Detailed Description

Complete technical specification and implementation details from the patent document.

The present disclosure relates generally to network communication, and particularly to multicore network adapters.

Computing and communication systems such as data centers and High-Performance Computing (HPC) clusters typically comprise multiple hosts that exchange large volumes of data with one another. Network adapters in such systems are thus required to operate at high bandwidth, sometimes on the order of several Terabits per second (Tbps).

A network adapter includes a host interface, multiple port circuits, a plurality of network-adapter cores, and a crossbar circuit. The host interface is to communicate with one or more hosts. The multiple port circuits are to communicate with a packet network. The network-adapter cores are to serve the one or more hosts in transmitting and receiving packets over the packet network, while identifying to the one or more hosts as respective independent network adapters. The crossbar circuit is to connect the network-adapter cores to the port circuits.

In some embodiments, a network-adapter core is to select a port circuit for transmitting a packet to the network by applying a criterion aiming to balance a traffic load among the multiple port circuits.

In some embodiments, (i) two or more of the network-adapter cores are to queue packet descriptors, of packets that are destined to a port circuit, in respective queues associated with the port circuit, and (ii) the port circuit is to pop the packet descriptors from the queues of the network-adapter cores in accordance with a scheduling criterion, and to send the corresponding packets to the packet network. Typically, the scheduling criterion aims to apply fairness among a subset of the queues of the network-adapter cores that are non-empty.

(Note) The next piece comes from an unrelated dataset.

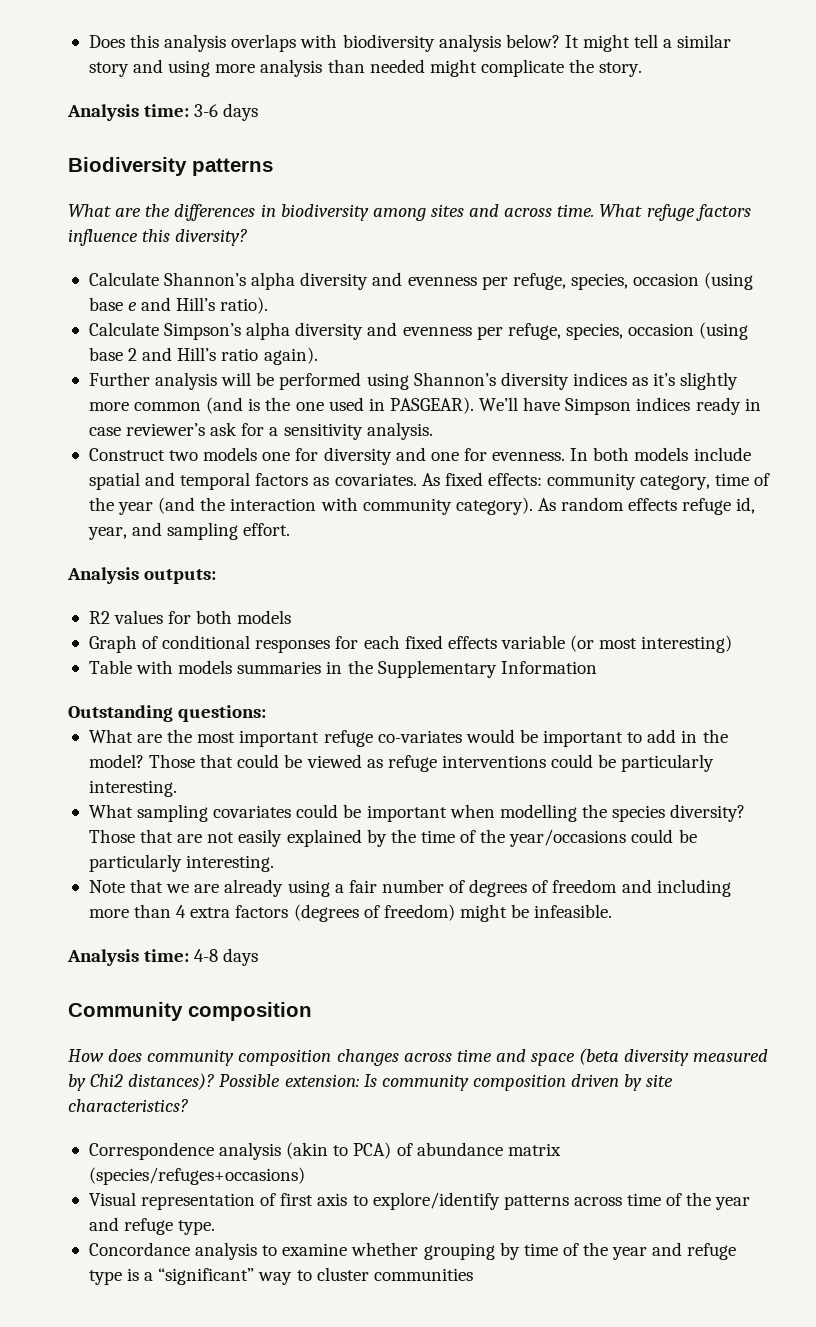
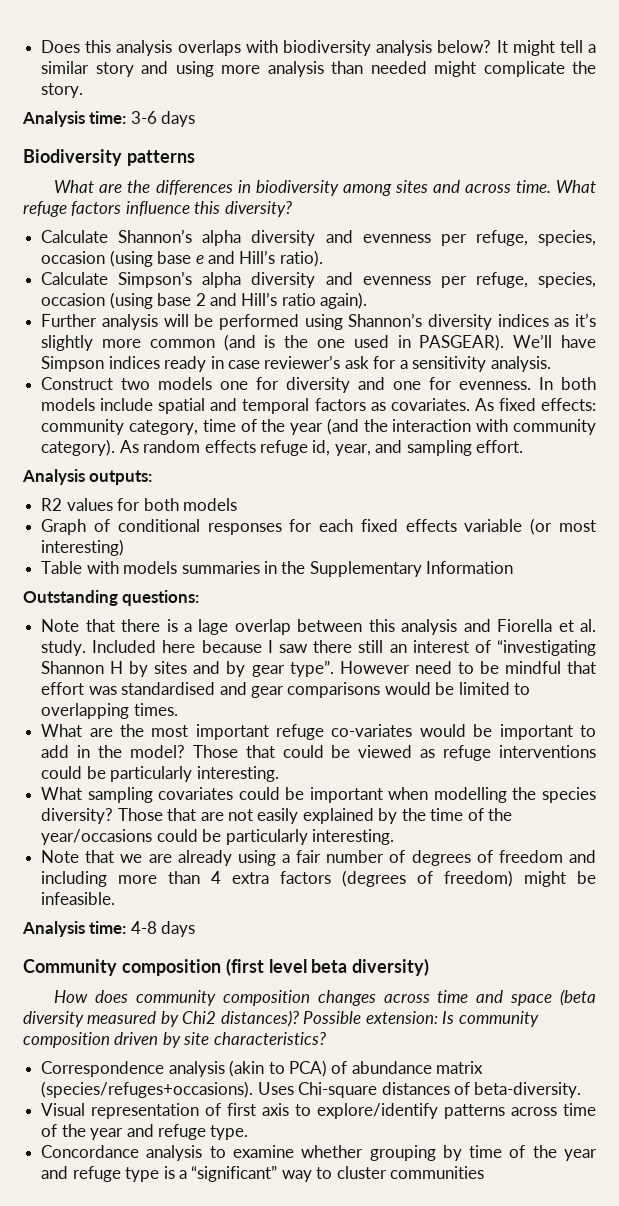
(267, 713) none -> [41,619,597,635] [41,640,596,656] [41,660,597,677] [41,682,531,698] [41,703,178,719] // Note that there is a lage overlap between this analysis and Fiorella et al. study. Included here because I saw there still an interest of “investigating Shannon H by sites and by gear type”. However need to be mindful that effort was standardised and gear comparisons would be limited to overlapping times.
(312, 1011) none -> [225,958,430,976] (first level beta diversity)
[88,1167,305,1185] (species/refuges+occasions) -> [41,1081,582,1098] (species/refuges+occasions). Uses Chi-square distances of beta-diversity.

In some embodiments, a port circuit is to receive packets from the packet network and, for each packet, to determine a network-adapter core that will process the packet, and to send the packet to the determined network-adapter core. In an example embodiment, the port circuit is to determine the network-adapter core depending on a destination address specified in the packet. In a disclosed embodiment, the port circuit is to determine the network-adapter core based on a value specified in the packet header.

In some embodiments, the host interface is to communicate with the one or more hosts over a peripheral bus, and is configurable to set-up multiple links of the peripheral bus, connecting each network-adapter core to one or more of the hosts. In an example embodiment, the host interface is to assign each of the network-adapter cores one or more unique physical functions of the peripheral bus.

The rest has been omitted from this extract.